Benzo-fused low symmetry metal-free tetraazaporphyrin and phthalocyanine analogs: Synthesis, spectroscopy, electro chemistry, and density functional theory calculations
Li, Renjie,Qi, Dongdong,Jiang, Jianzhuang,Bian, Yongzhong
experimental part, p. 421 - 437 (2010/12/24)
A whole series of low-symmetry, metal-free tetrapyrrole analogs 1-11 ranging from tetraazaporphyrin H2TAP(tBu)4 to napthalocyanine H2Nc(tBu)4 via H2Pc(tBu) 4 have been designed and prepared. Their electronic structures have been spectroscopically and electrochemically investigated. Through the preparation of a series of tetrapyrrole compounds with just the same number of four tert-butyl substituents at similar positions of the macrocyclic ring, the effect intrinsic to the enlargement of the ring system has been easily extracted and understood.

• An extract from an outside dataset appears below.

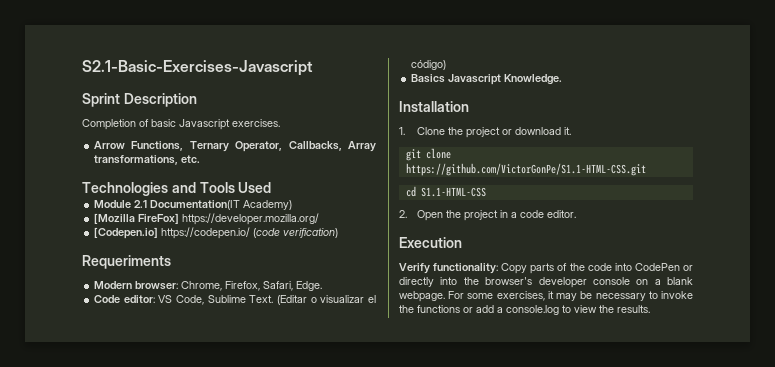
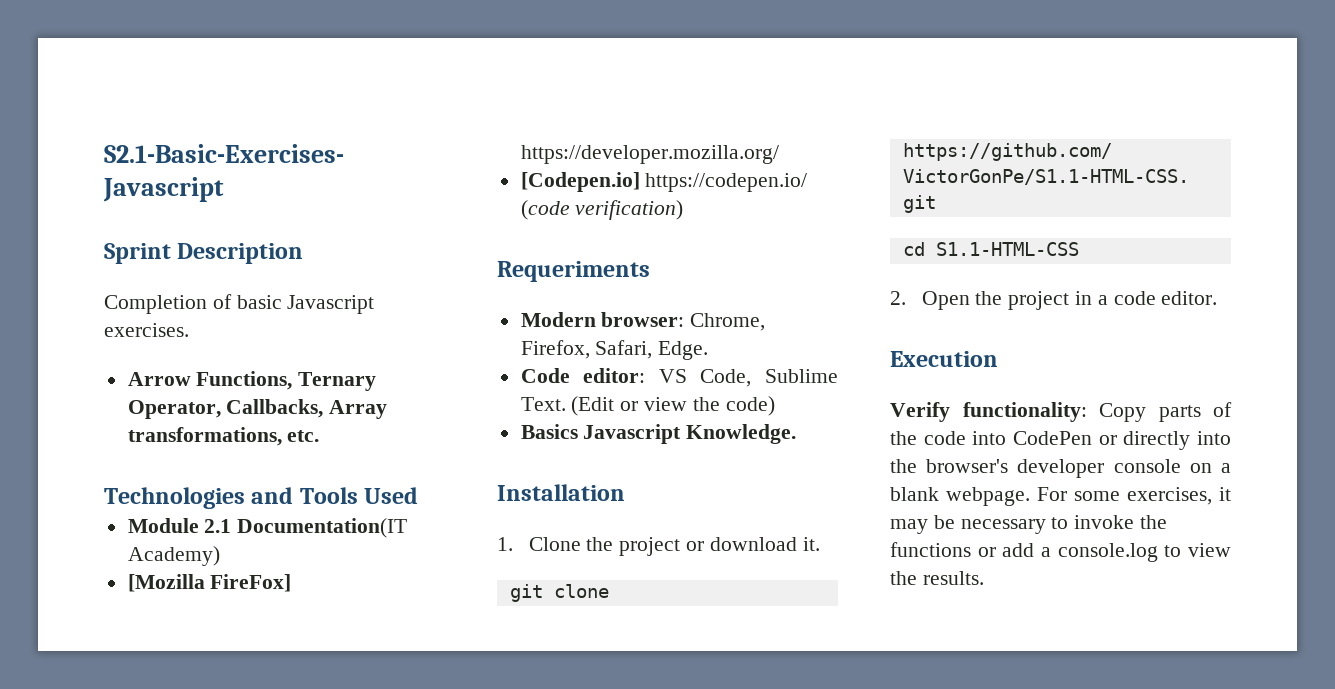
- (Editar o visualizar el código)
+ (Edit or view the code)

Along with the increase in the size of central conjugated system, the half-wave potentials of the first oxidation for 1-11 are shifted significantly to the negative direction. This is also true for the half-wave potentials of the first reduction process of this series of tetrapyrrole derivatives but in a slight manner. These results indicate that along with the ring extension, the energy of the HOMO increases significantly while that of the LUMO only slightly increases. The effect of the ring size of these tetrapyrrole compounds on the electronic absorption and fluorescence spectra is also clear: both the Q band and fluorescence shifts to longer wavelength with the increase in the number of fused benzene rings but with a diminishing increase due to the extending of the central conjugated system. These results were reasonably explained by considering the energy levels of frontier molecular orbitals of the series of compounds obtained by the calculations using DFT method at the B3LYP/6-31G(d) level.